To do this, Barry turns to what he calls “triple vision”:
- Hindsight—a perfect understanding of something after it happened
- Insight—an indication of some relationship between data (or meaning within a diverse set of data) that promises significant impact
- Foresight—a plausible, internally consistent story of what could be
Dell has built out a platform to provide “triple vision”, “enabling us to create, share, and act upon conversations to drive innovation, engage customers and conduct market research”. It is “simply the fastest, easiest and most cost effective market research platform ever.” Key elements of this platform include:
- Ideas – Dell embraces idea generation, from its IdeaStorm community to other social and community groups. “We encourage people to come in and tell us their ideas and what they need.” In the past, it was hard to see who was making requests, leading to some new products that failed in the market. Community members are profiled in depth: “We had to better understand who is there and what they are doing to really understand what customers want.”
- Panel – “In our platform we can profile you, like empaneling a good set of folks. We use DirectFlow™ research to recruit users by site activity and demographics. We get people from tech sites, LinkedIn and Facebook and profile them and keep them and build that relationship.”
- Surveys – From quick polls to longer surveys.

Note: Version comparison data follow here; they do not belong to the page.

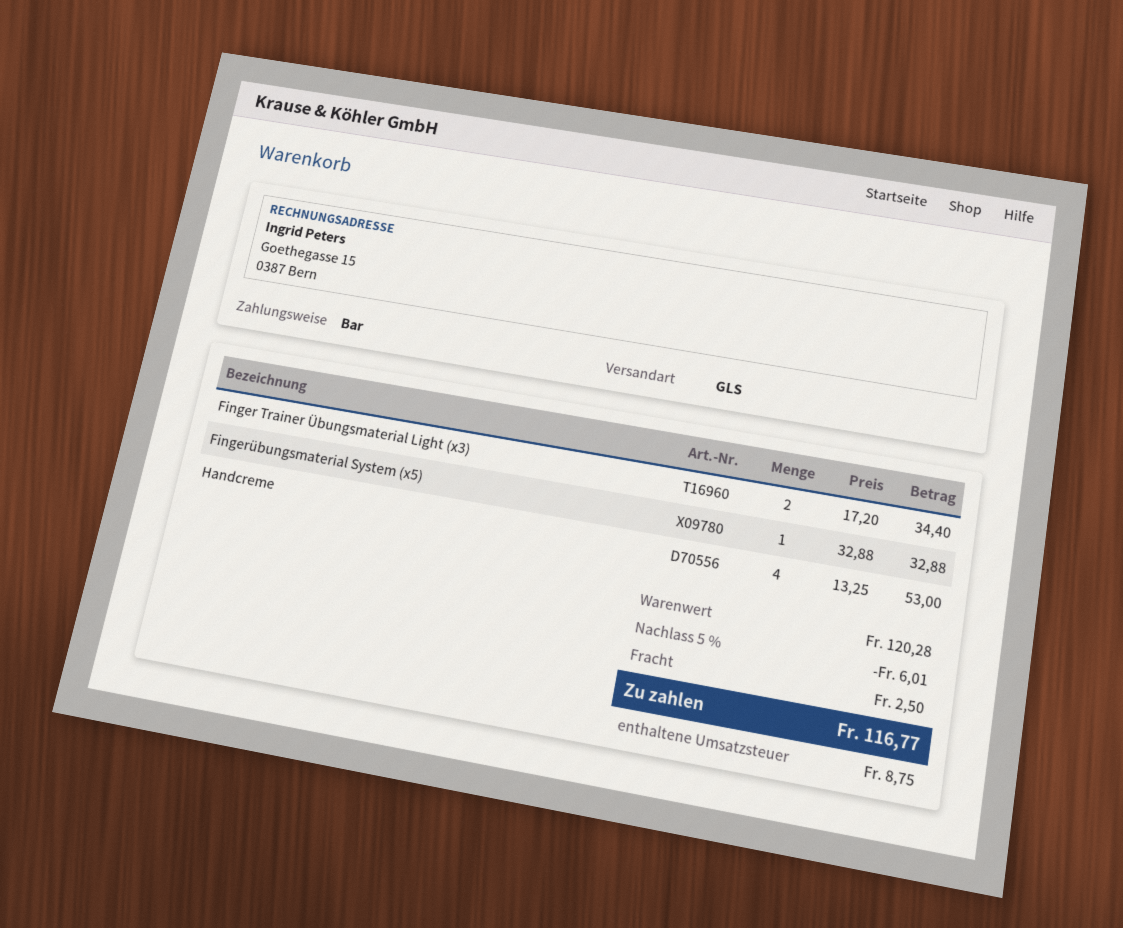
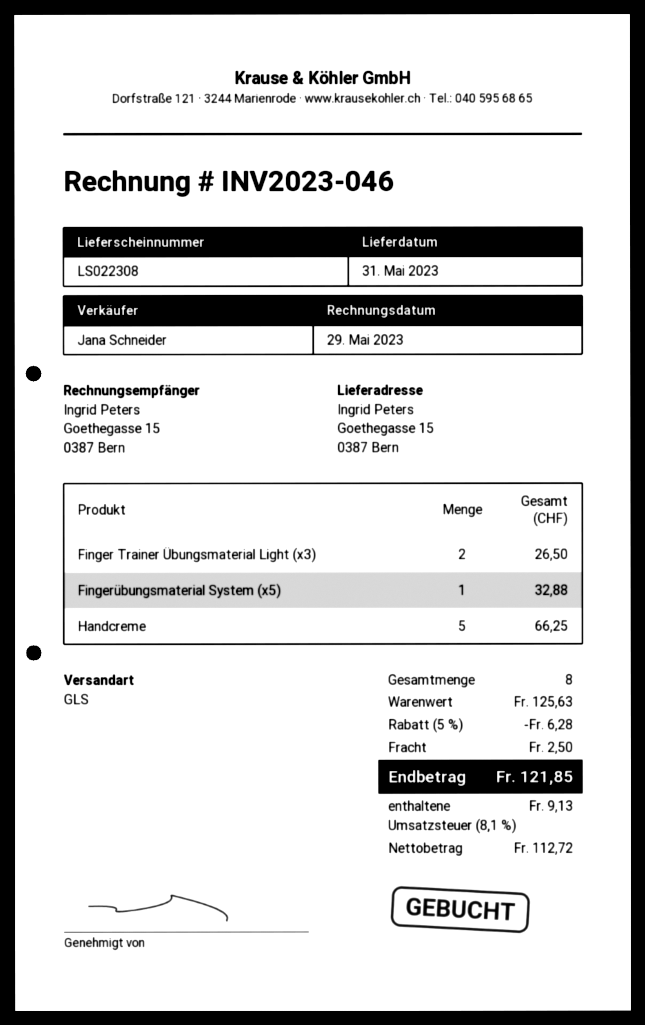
Finger Trainer Übungsmaterial Light (x3): 2 for 34.40 -> 2 for 26.50
Handcreme: 4 for 53.00 -> 5 for 66.25
subtotal: 120.28 -> 125.63
discount: 5% = 6.01 -> 5% = 6.28
tax: 8.75 -> 9.13
total: 116.77 -> 121.85

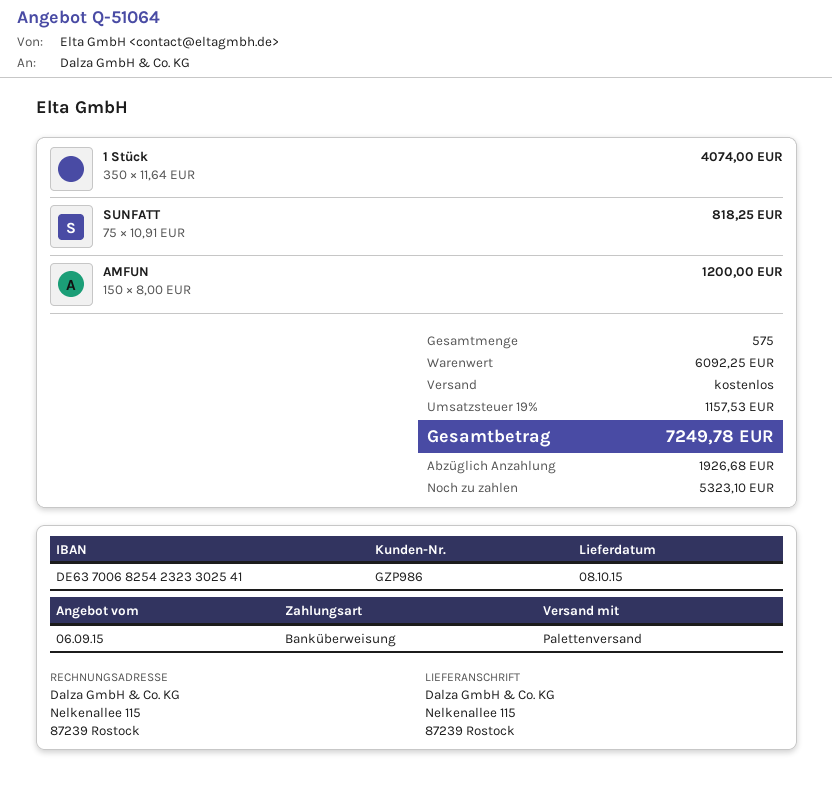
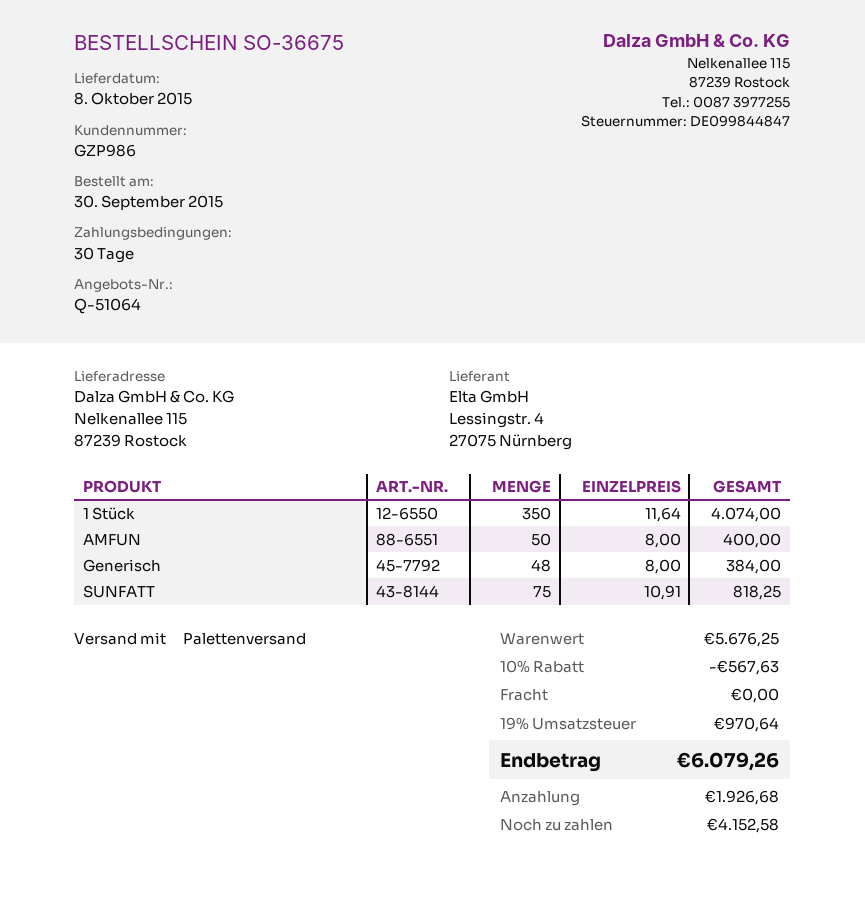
AMFUN: 150 x 8.00 = 1200.00 -> 50 x 8.00 = 400.00
Generisch: none -> 48 x 8.00 = 384.00
subtotal: 6092.25 -> 5676.25
discount: none -> 10% = 567.63
tax: 19% = 1157.53 -> 19% = 970.64
total: 7249.78 -> 6079.26
balance: 5323.10 -> 4152.58

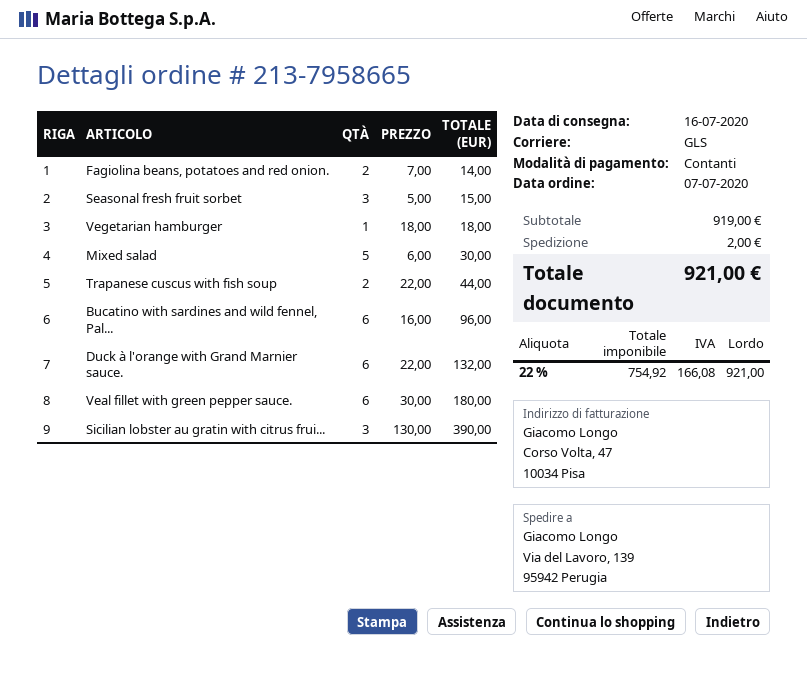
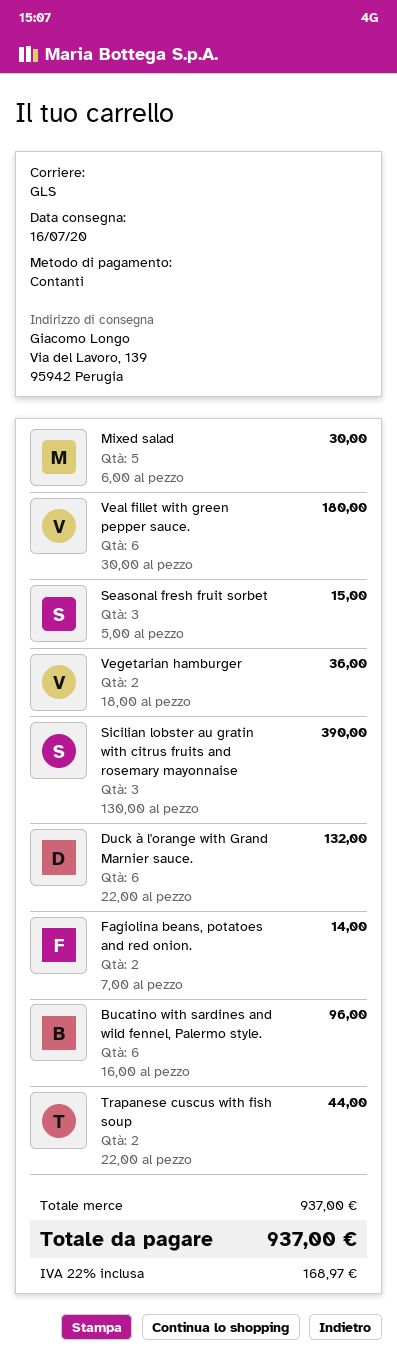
Vegetarian hamburger: 1 x 18.00 = 18.00 -> 2 x 18.00 = 36.00
subtotal: 919.00 -> 937.00
shipping: 2.00 -> none
tax: 22% = 166.08 -> 22% = 168.97
total: 921.00 -> 937.00

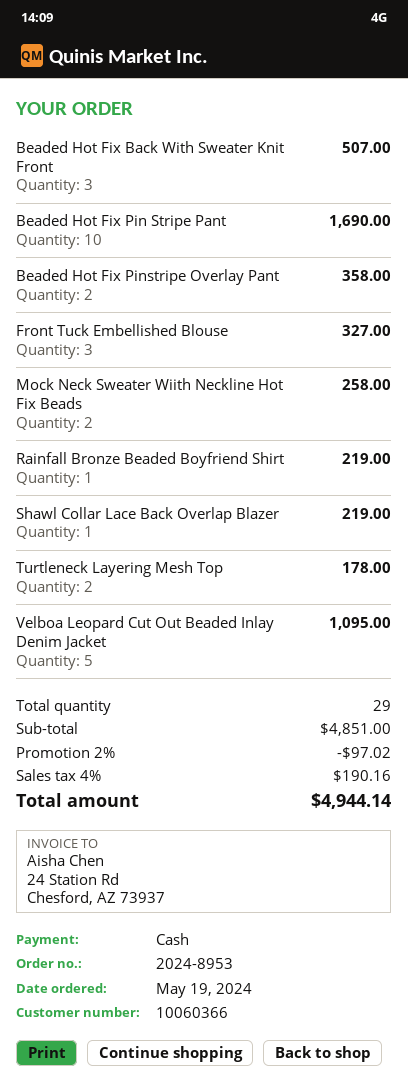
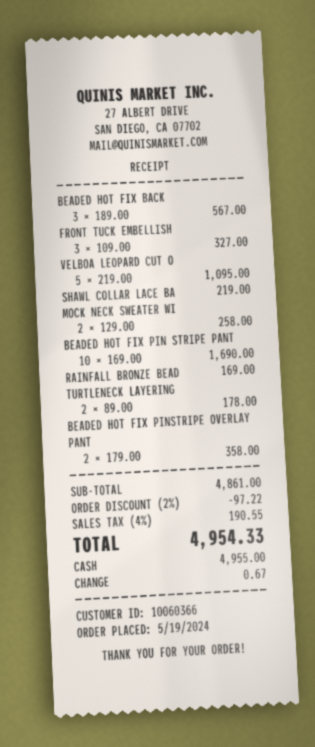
Beaded Hot Fix Back With Sweater Knit Front: 3 for 507.00 -> 3 for 567.00
Rainfall Bronze Beaded Boyfriend Shirt: 1 for 219.00 -> 1 for 169.00
subtotal: 4851.00 -> 4861.00
discount: 2% = 97.02 -> 2% = 97.22
tax: 4% = 190.16 -> 4% = 190.55
total: 4944.14 -> 4954.33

As an example, Barry talked about a product manager wondering if it would be important to make servers that ran cooler. “We can find a group of people talking about servers two days after they’ve made their posts. We are getting hotter and fresher insight – it’s like a quick and dirty focus group talking to the right people at the right time rather than six weeks later. We can get in, get out and provide a directional answer in 24 or 36 hours. We’re not going to do this for every question but it helps drive insight. We then take that back to Engineering, back to Marketing, and say ‘here is what you need to do’.” This allows Customer Insights to make an impact much earlier in the innovation process.
One internal client needed to present to Michael Dell in eight hours. “We were able to get information to present to Michael. Without it, the decision would have been made with no information. Better that we get them some information.”
“This makes the HiPPOs happy. When they can get rapid response to such issues, they don’t mind paying more for the critical answer to the multimillion dollar question.”
Much of the work in the platform is done by the internal clients themselves. “The business owns a community – they manage the roadmap and the content. I make sure they are asking the questions the right away, not influencing the answers. As they own that insight generation, those insights get infused into that business. Dell stakeholders rate the platform 5 stars and love it. When you hear your clients saying ‘it’s because of the research we did this that way’, that’s a huge success.”
Barry wants to “lobby” on behalf of the customer viewpoint, to make sure it is heard, even though there are times it is not acted upon. “I never believe the customer is always right: if they were, laptops would weigh a pound, cost $1, last forever and we would be out of business! But customers absolutely deserve to be listened to.”